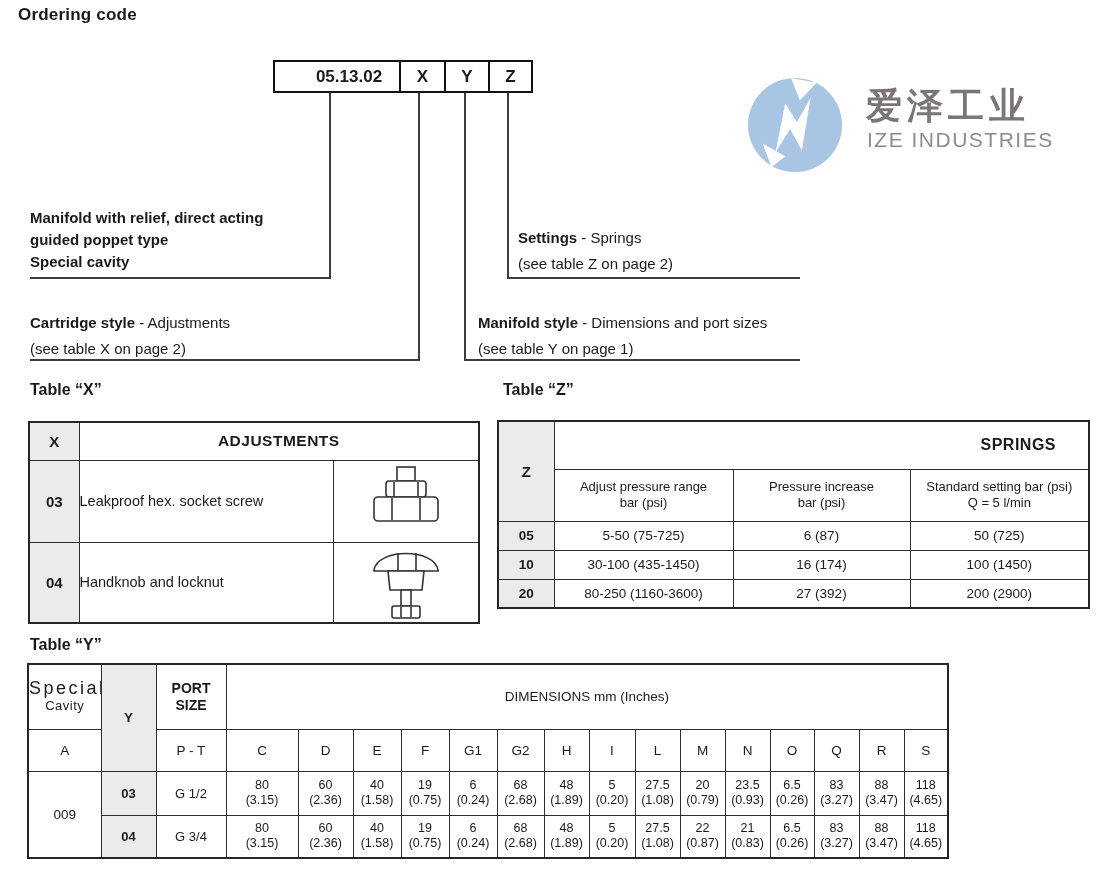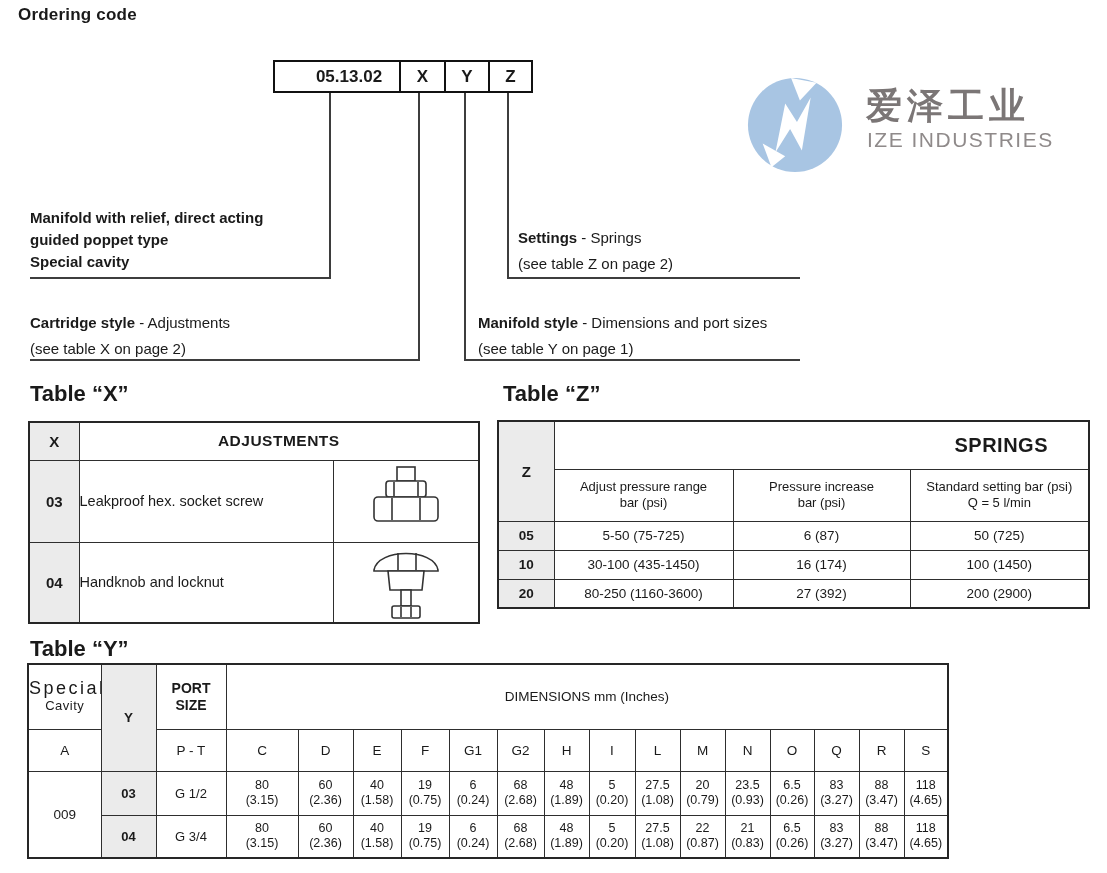--- a/index.html
+++ b/index.html
@@ -36,7 +36,7 @@
   .logo-en { left:867px; top:128px; font-size:21px; letter-spacing:1.5px; color:#8f8a8a; }
 
   
-  .tbl-heading { font-size:22px; font-weight:bold; }
+  .tbl-heading { font-size:16px; font-weight:bold; }
   table { position:absolute; border-collapse:collapse; table-layout:fixed; background:#fff; }
   td { border:1.5px solid #2e2e2e; text-align:center; vertical-align:middle; overflow:hidden; }
   .tx, .tz, .ty { border:2.5px solid #262626; }

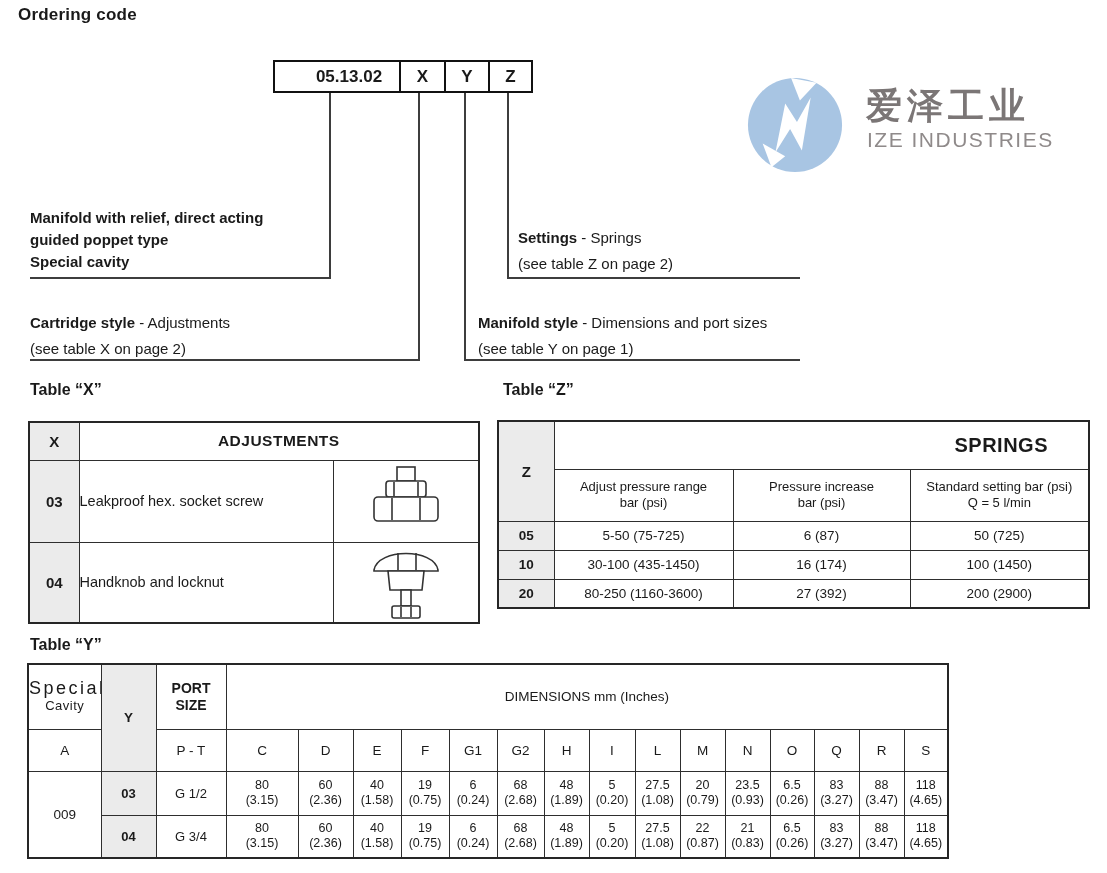--- a/index.html
+++ b/index.html
@@ -52,7 +52,7 @@
   
   .tz { left:497px; top:420px; width:591px; }
   .tz td { font-size:13.5px; }
-  .tz .springs { font-size:20px; font-weight:bold; text-align:right; padding-right:40px; letter-spacing:.5px;margin-left:7px; }
+  .tz .springs { font-size:16px; font-weight:bold; text-align:right; padding-right:32px; letter-spacing:.5px;margin-left:7px; }
   .tz .sub { font-size:13px; line-height:16px; }
   .tz .keycol { font-size:15px; }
▬▬▬▬▬▬▬▬▬▬
_PROBLEM REQUIREMENTS_.
Find every line in the records that uses the string "font", then copy it.

_PROBLEM SOLUTION_.
   .logo-en { left:867px; top:128px; font-size:21px; letter-spacing:1.5px; color:#8f8a8a; }
-  .tbl-heading { font-size:22px; font-weight:bold; }
+  .tbl-heading { font-size:16px; font-weight:bold; }
   .tz td { font-size:13.5px; }
-  .tz .springs { font-size:20px; font-weight:bold; text-align:right; padding-right:40px; letter-spacing:.5px;margin-left:7px; }
+  .tz .springs { font-size:16px; font-weight:bold; text-align:right; padding-right:32px; letter-spacing:.5px;margin-left:7px; }
   .tz .sub { font-size:13px; line-height:16px; }
   .tz .keycol { font-size:15px; }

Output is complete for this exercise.